A wise man once said that if you want to build something, you need to first sit down and estimate the cost. That principle can be applied to building a better body or better health.

It’s amazing how many people embark on a healthy eating regime without sparing a single thought as to the practicality aspects. While I am not a huge fan of the concept of “trying a diet” – every time you plan to make changes to your lifestyle (such as nutrition and exercise) – you need to count the cost.

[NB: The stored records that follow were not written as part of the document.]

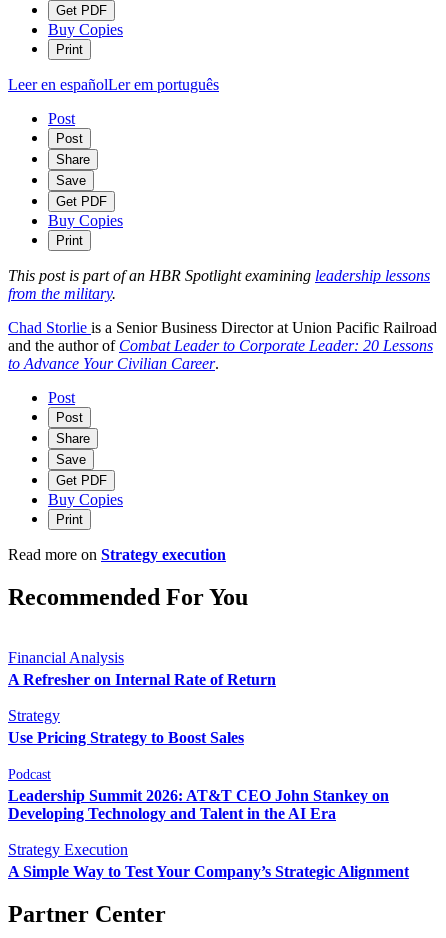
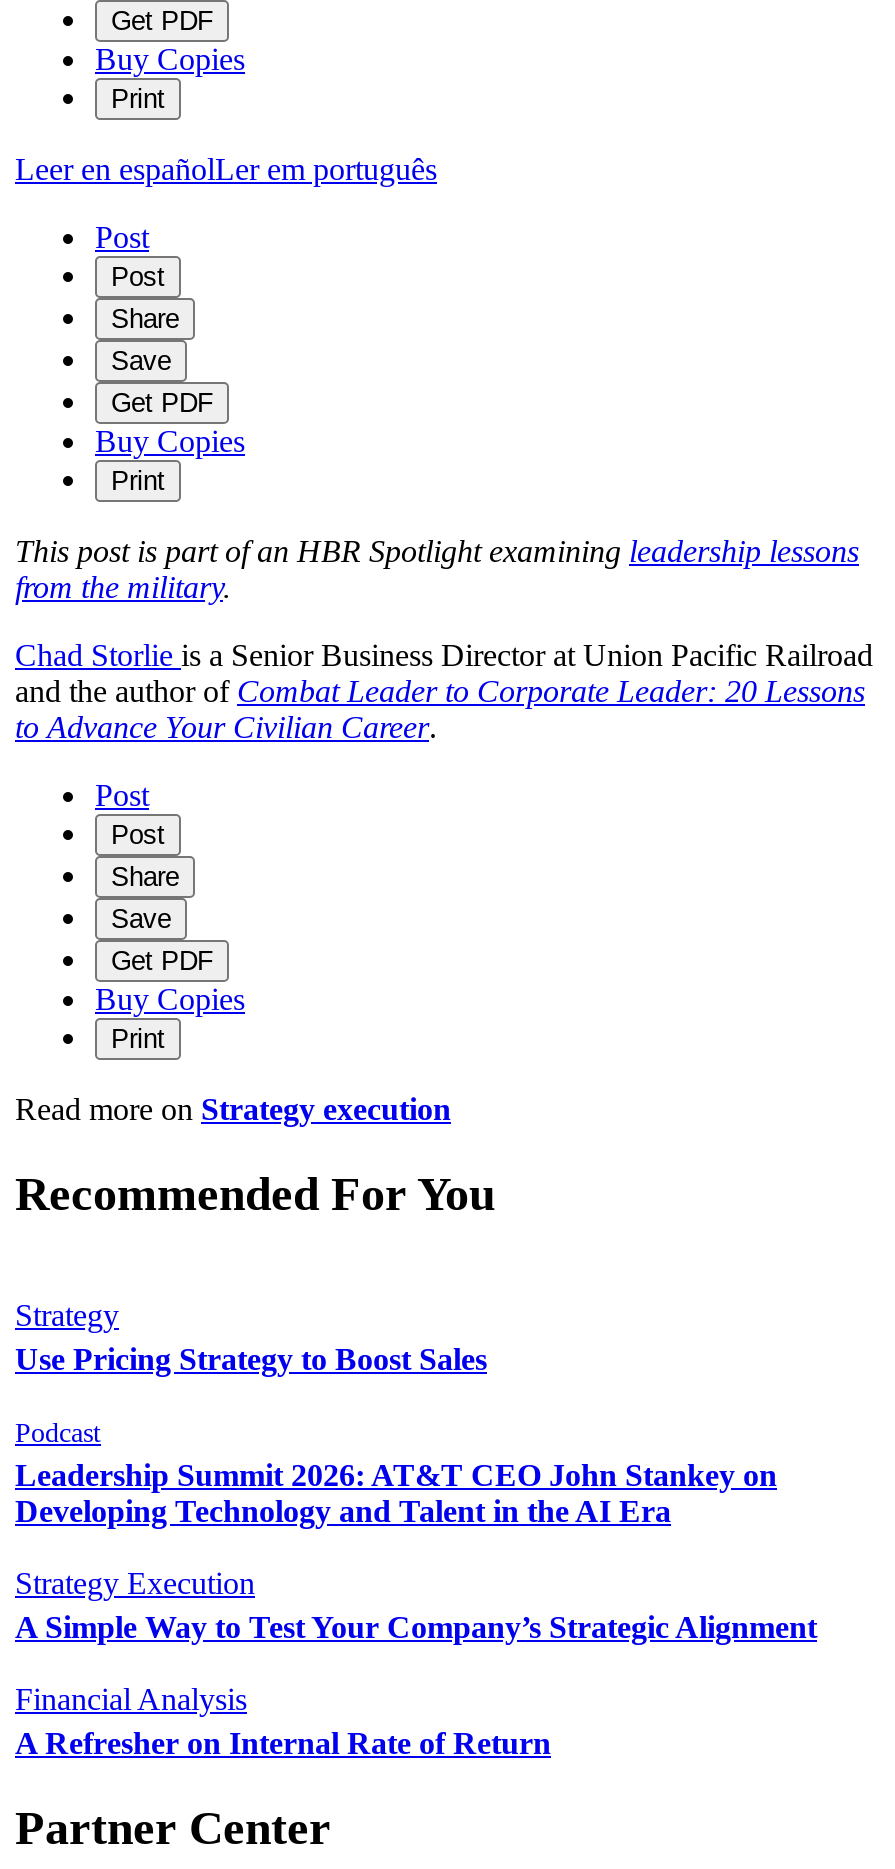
moved down: Financial Analysis | A Refresher on Internal Rate of Return

moved up: Strategy | Use Pricing Strategy to Boost Sales | Podcast | Leadership Summit 2026: AT&T CEO John Stankey on | Developing Technology and Talent in the AI Era | Strategy Execution | A Simple Way to Test Your Company’s Strategic Alignment
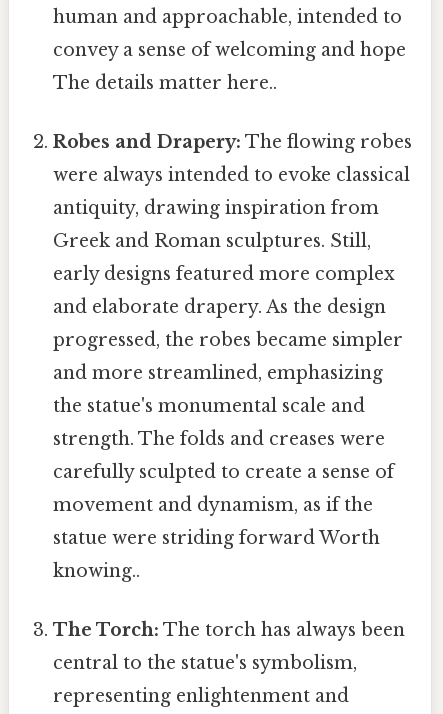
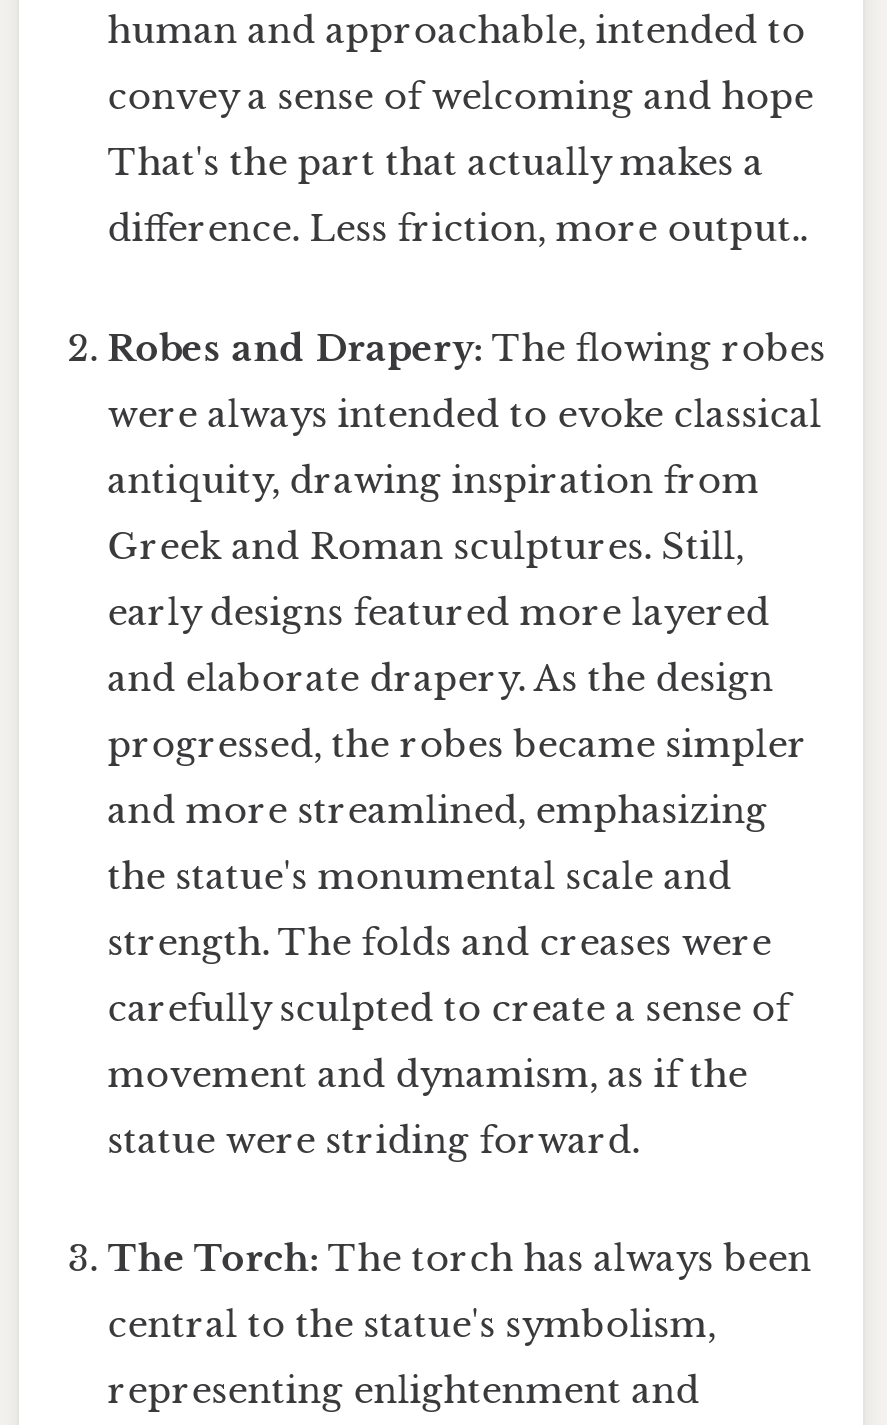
- The details matter here..
+ That's the part that actually makes a
+ difference. Less friction, more output..

moved down: Robes and Drapery: The flowing robes | were always intended to evoke classical | antiquity, drawing inspiration from | Greek and Roman sculptures. Still,

- early designs featured more complex
+ early designs featured more layered

moved down: and elaborate drapery. As the design | progressed, the robes became simpler | and more streamlined, emphasizing | the statue's monumental scale and | strength. The folds and creases were | carefully sculpted to create a sense of | movement and dynamism, as if the

- statue were striding forward Worth
- knowing..
+ statue were striding forward.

  1. Are you prepared to eat differently than your friends at a social situation?
    Eating often accompanies many social gatherings. How do your friends eat? Do they consume foods that you know will not be compatible with your lifestyle? How will you address this?
  2. Will you acknowledge the truth about yourself objectively?
    Many people reach their ideal weight, and then let old habits creep back in. However there are a few warning systems in place – one is the waistband in your pants. Will you choose to conveniently ignore it if it gets tighter? Or will you be objective?
  3. How do you eat?
    Is it at your desk at work? Maybe in the car or on the bus? What do you eat during these times? How will it be compatible with your new food choices?
  4. What sort of lifestyle do your friends and family lead?
    If your whole world is filled with people who are couch potatoes – how do you plan to work against this culture? Will they influence you to be more active or more sedentary.
  5. Are you being totally honest with yourself?
    You read about a new diet in a magazine, and it requires eating a lot more vegetables. On the surface you are busting to lose “10 pounds in 2 weeks”, but deep down you know you cannot stand vegetables. Which part of you will win out in the end? Probably the voice that says you hate vegetables. This must be addressed. Why do you hate vegies? Are you prepared to cook more, or learn different ways of cooking vegies? Is it the taste? The texture? The time taken to prepare them?
  6. Are you prepared to accept the things you cannot change?
    You cannot change the way other people act and the way they speak – “oh, so you’re on another health kick again are you?”… But you can choose how you will respond inwardly and outwardly – ahead of time.
  7. Are you prepared to changed your home environment?
    So you decided to eat mindfully and leisurely. The trouble is, your home environment is utterly chaotic, noisy, and messy – with barely a place to sit down – let alone have a large pleasant space to indulge in your new gourmet meals. What will you do to change this?
  8. How do the local restaurants fit in?
    Do you eat at restaurants a lot? Which restaurants do you go to? Will they fit with your new style of eating? Are you prepared to leave food on your plate if their portions are too big?
  9. Will your current habits fit?
    Most nights are spent watching re-runs of “Friends” while chowing down on a super-sized packet of cheetos. However you are embarking on a diet that completely rules out junk food. What will you do? Change your habits? Find a different comfort food? Divide up your packets of cheetos? Think about it.
  10. Is my kitchen okay?
    Seems like an odd question – but take a look around your kitchen. You’ve decided to try the Sonoma Diet and you need to actually cook and prepare food. Trouble is, all you have are 3 forks and a corkscrew… Or maybe you’re going to start making a smoothie every day. Now where do you fit a blender? After all, will you actually use it if it’s stored in a cupboard 10 feet up? Or maybe you plan to portion up your meals. Do you actually have enough fridge/freezer space? Enough containers? Enough time?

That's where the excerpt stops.